** Change detection data **

##############################

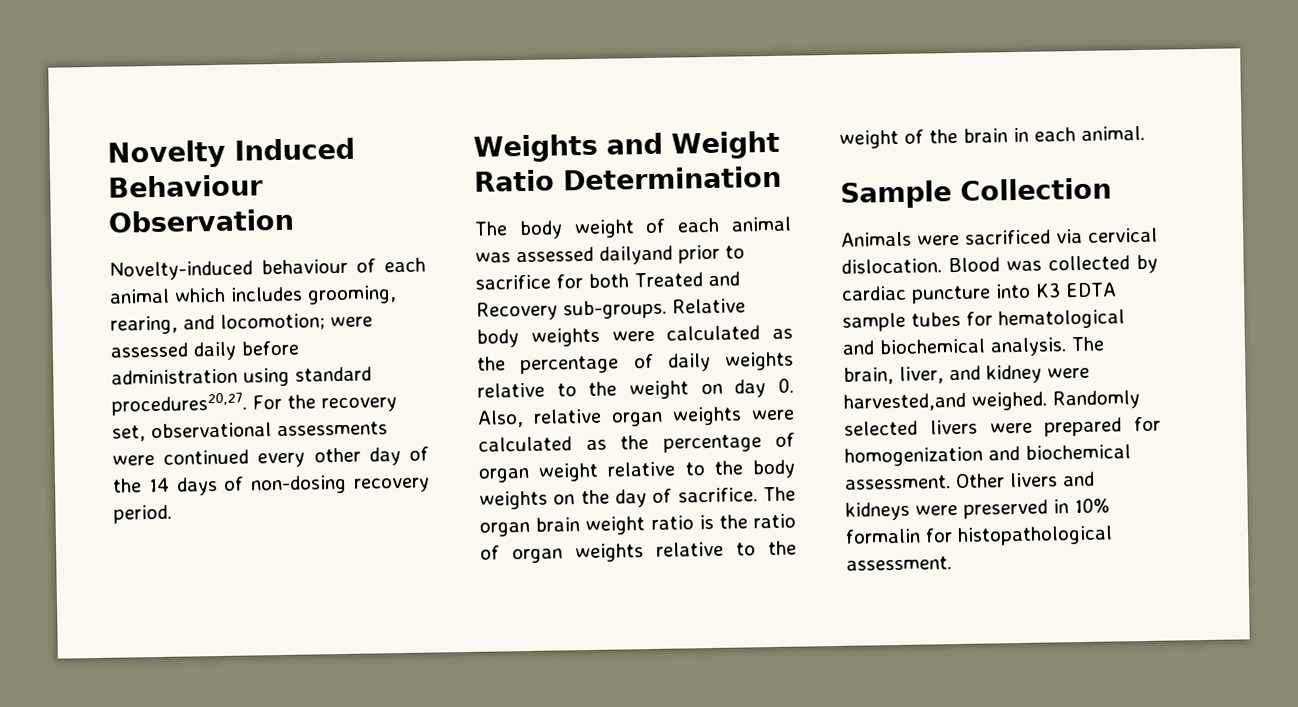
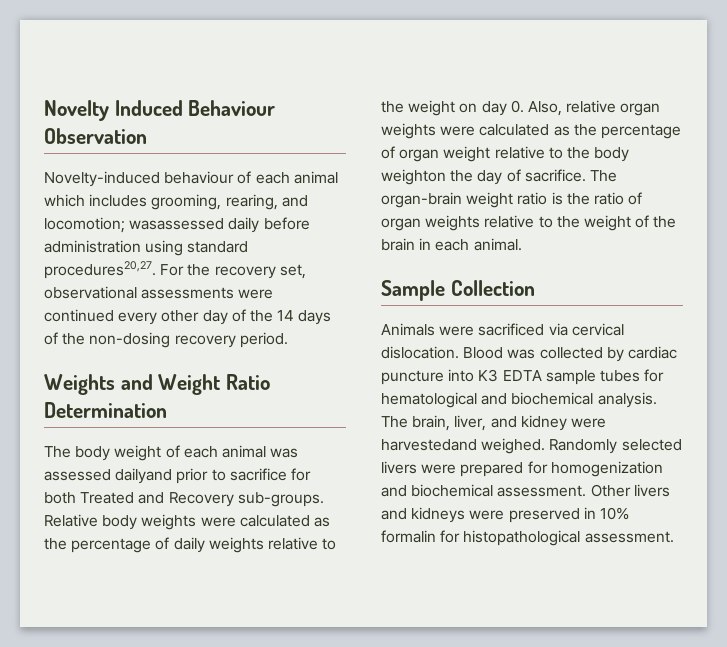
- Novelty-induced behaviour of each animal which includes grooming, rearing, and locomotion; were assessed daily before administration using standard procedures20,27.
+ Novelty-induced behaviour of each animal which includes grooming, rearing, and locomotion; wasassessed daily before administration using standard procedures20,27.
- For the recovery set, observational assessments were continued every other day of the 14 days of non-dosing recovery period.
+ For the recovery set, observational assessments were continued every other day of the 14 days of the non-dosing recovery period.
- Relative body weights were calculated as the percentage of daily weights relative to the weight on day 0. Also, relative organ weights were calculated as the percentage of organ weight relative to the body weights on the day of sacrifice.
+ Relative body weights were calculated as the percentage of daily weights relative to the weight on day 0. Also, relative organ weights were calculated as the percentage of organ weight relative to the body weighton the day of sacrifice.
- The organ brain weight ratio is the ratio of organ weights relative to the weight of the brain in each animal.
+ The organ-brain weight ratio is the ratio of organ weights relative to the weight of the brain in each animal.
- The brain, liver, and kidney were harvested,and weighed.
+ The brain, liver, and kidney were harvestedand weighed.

##############################

** Your task **
A word-for-word copy of the data above is needed, one that omits the pictures.

** Your response **
- Novelty-induced behaviour of each animal which includes grooming, rearing, and locomotion; were assessed daily before administration using standard procedures20,27.
+ Novelty-induced behaviour of each animal which includes grooming, rearing, and locomotion; wasassessed daily before administration using standard procedures20,27.
- For the recovery set, observational assessments were continued every other day of the 14 days of non-dosing recovery period.
+ For the recovery set, observational assessments were continued every other day of the 14 days of the non-dosing recovery period.
- Relative body weights were calculated as the percentage of daily weights relative to the weight on day 0. Also, relative organ weights were calculated as the percentage of organ weight relative to the body weights on the day of sacrifice.
+ Relative body weights were calculated as the percentage of daily weights relative to the weight on day 0. Also, relative organ weights were calculated as the percentage of organ weight relative to the body weighton the day of sacrifice.
- The organ brain weight ratio is the ratio of organ weights relative to the weight of the brain in each animal.
+ The organ-brain weight ratio is the ratio of organ weights relative to the weight of the brain in each animal.
- The brain, liver, and kidney were harvested,and weighed.
+ The brain, liver, and kidney were harvestedand weighed.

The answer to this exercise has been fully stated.